As mentioned, 100Hz technology or so-called 'Double Frame Driving' is the screen's main selling point. With LCDs, individual images always remain visible until they are replaced by the following image. Using 100Hz scanning to speed up the refresh rate from 8ms to 4ms reduces this lag to create perceivably sharper images with smoother movement.

Another advanced technology that's filtered down from more expensive models is Sharp's TruD HD processing, which claims to reduce the smearing effect and stuttered movement during fast action scenes. Otherwise, it's an average specification that includes 720p and 1080i high-definition compatibility and integrated analogue and digital TV tuners.

Channels are automatically tuned the instant you turn the TV on but the process takes quite a while, especially for the analogue channels. The main menu system is vaguely transparent and positioned to one side of the screen but doesn't disappear while you adjust the settings, making it difficult to properly calibrate your TV.

There are several picture presets, of which the Dynamic mode seems to work best in most environments. Flexible backlight control and a brightness sensor that automatically adjusts according to ambient light can also be used if your room is susceptible to changing conditions. The usual custom settings are accompanied by advanced adjustments, including colour temperature control and a black level enhancer. Unlike similar features in some models, they noticeably influence the picture.

As for sound, there's an additional virtual surround mode that attempts to create greater spaciousness from the typically restrictive speakers, and a Clear Voice feature, which brings dialogue to the fore. Most of the picture and sound settings involve a simple choice of modes instead of fiddly fine-tuning, which makes them easier to use and saves time.

Digital channels are accompanied by an advanced EPG, which includes detailed programme information with moving thumbnails and sound. But channel listings are given limited space and you can only view four schedules at a time.

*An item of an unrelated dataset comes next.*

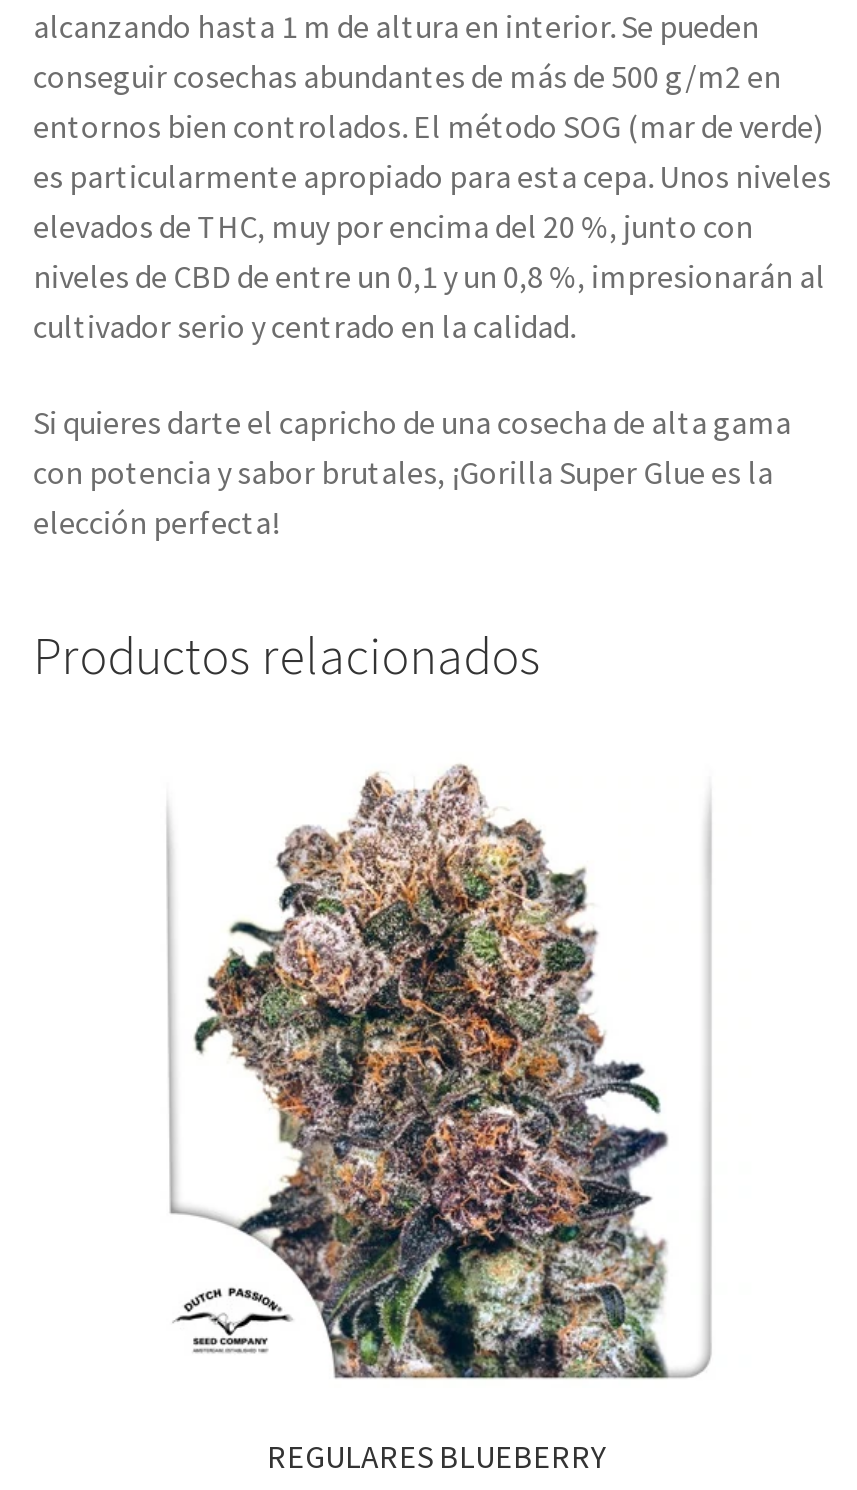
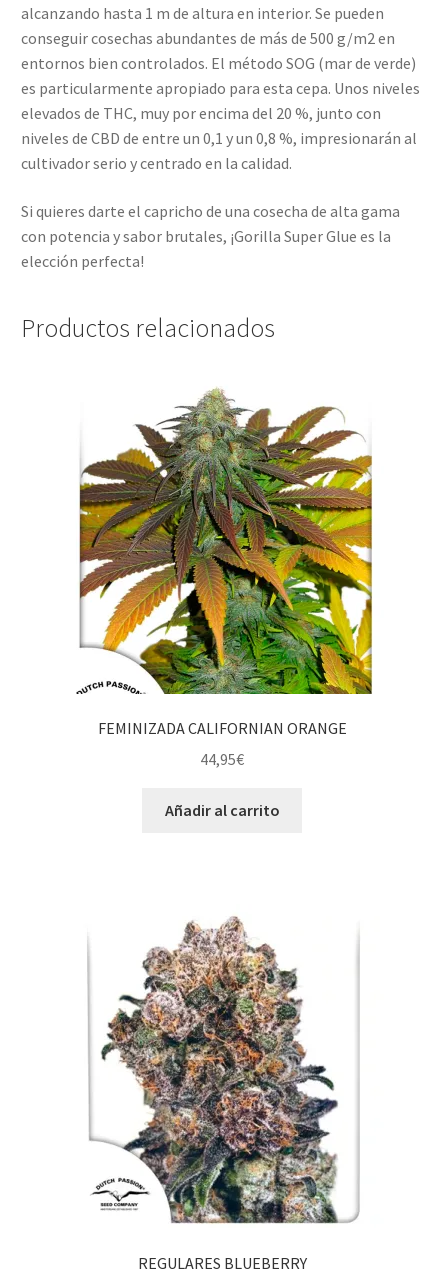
none -> [76,387,373,820] [image] | FEMINIZADA CALIFORNIAN ORANGE | 44,95€ | Añadir al carrito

The influence of 100Hz technology is obviously apparent while watching TV programmes, especially fast moving action like sports programmes. Movement is more clean and cohesive without any jerkiness or blurring around the edges. Even challenging movement featuring changing pace and unpredictable spins from the Wimbledon Tennis Championships was impressively dealt with -- so sports enthusiasts should take note.

Colours are beautifully realised and rich without appearing over exaggerated. This allows you to enjoy vibrant pop videos and then turn to more natural TV dramas without any compromise. Picture noise is also carefully controlled with only the occasional shimmering straight line and uneven shadow gradations disturbing an otherwise remarkably clean picture.

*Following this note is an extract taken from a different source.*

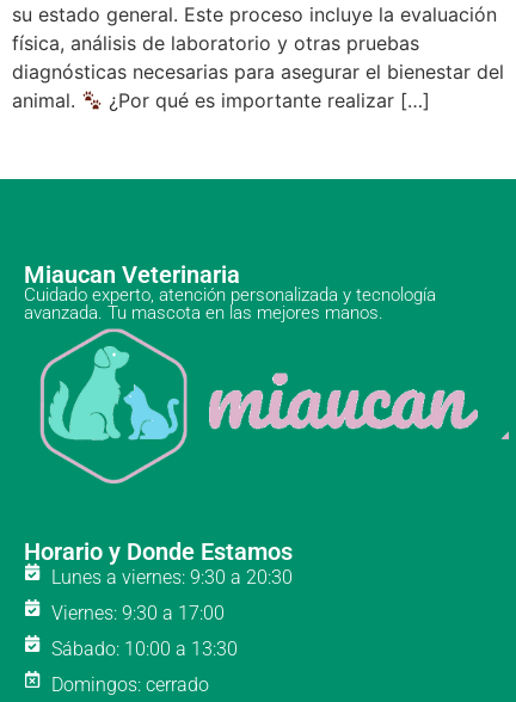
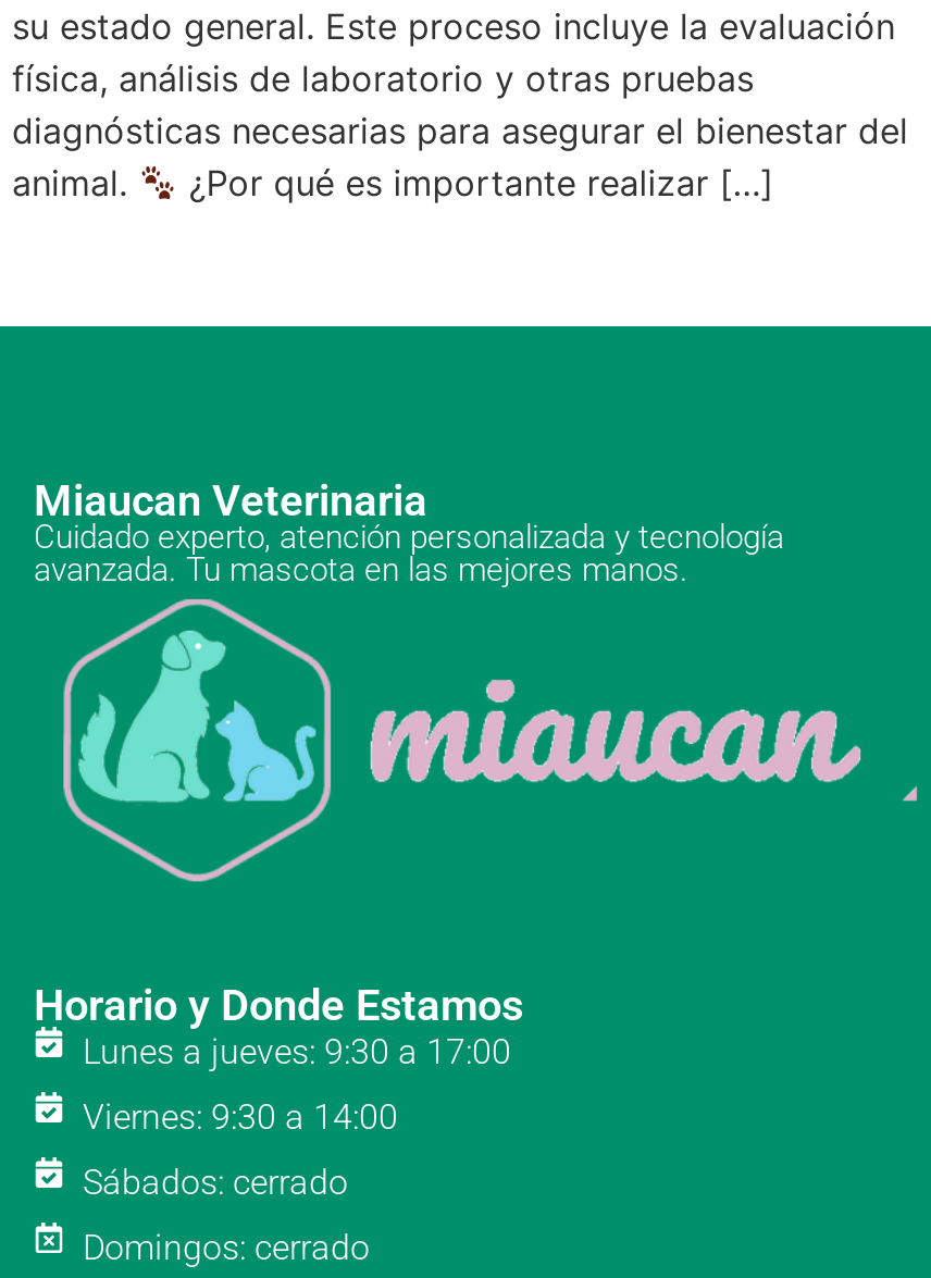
[51,565,292,588] Lunes a viernes: 9:30 a 20:30 -> [83,1030,511,1072] Lunes a jueves: 9:30 a 17:00
[51,601,224,624] Viernes: 9:30 a 17:00 -> [83,1095,398,1137] Viernes: 9:30 a 14:00
[51,637,237,660] Sábado: 10:00 a 13:30 -> [83,1161,348,1202] Sábados: cerrado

The screen's already impressive realism is enhanced with high-definition content courtesy of deeper black levels, encouraging intricate detail and three-dimensional contrast. Watching Pan's Labyrinth draws you into the detailed dream fantasies without losing definition in the dark, macabre scenes that punctuate the film.

Movement sets new standards for small-sized LCDs, especially watching adrenaline-fuelled action flicks. During Ghost Rider, the whipping motion of the hero's flaming chain is impeccably smooth and smear free, and the fight scenes against the demons are fluid and unflinching.

There's little to criticise the picture for, but the sound is typically disappointing. Although detail and expression are acceptable there's no weight or depth, and adjusting the bass settings or using the surround mode only seems to improve one characteristic at the expense of another.

Sharp's LC32RD2E isn't necessarily the finest LCD on the market -- more expensive models from the likes of Sony and Philips can claim even more impressive image quality and diligent designs.

As an entry-level model for around £650, however, the screen sets new standards for affordable LCDs. The specification is nothing out of the ordinary but the underlying technology including 100Hz scanning is impressive at this price and picture performance is excellent.

Enhanced realism and movement, especially watching sports programmes or video gaming, are the biggest beneficiaries for a screen that offers exceptional quality for unbeatable value.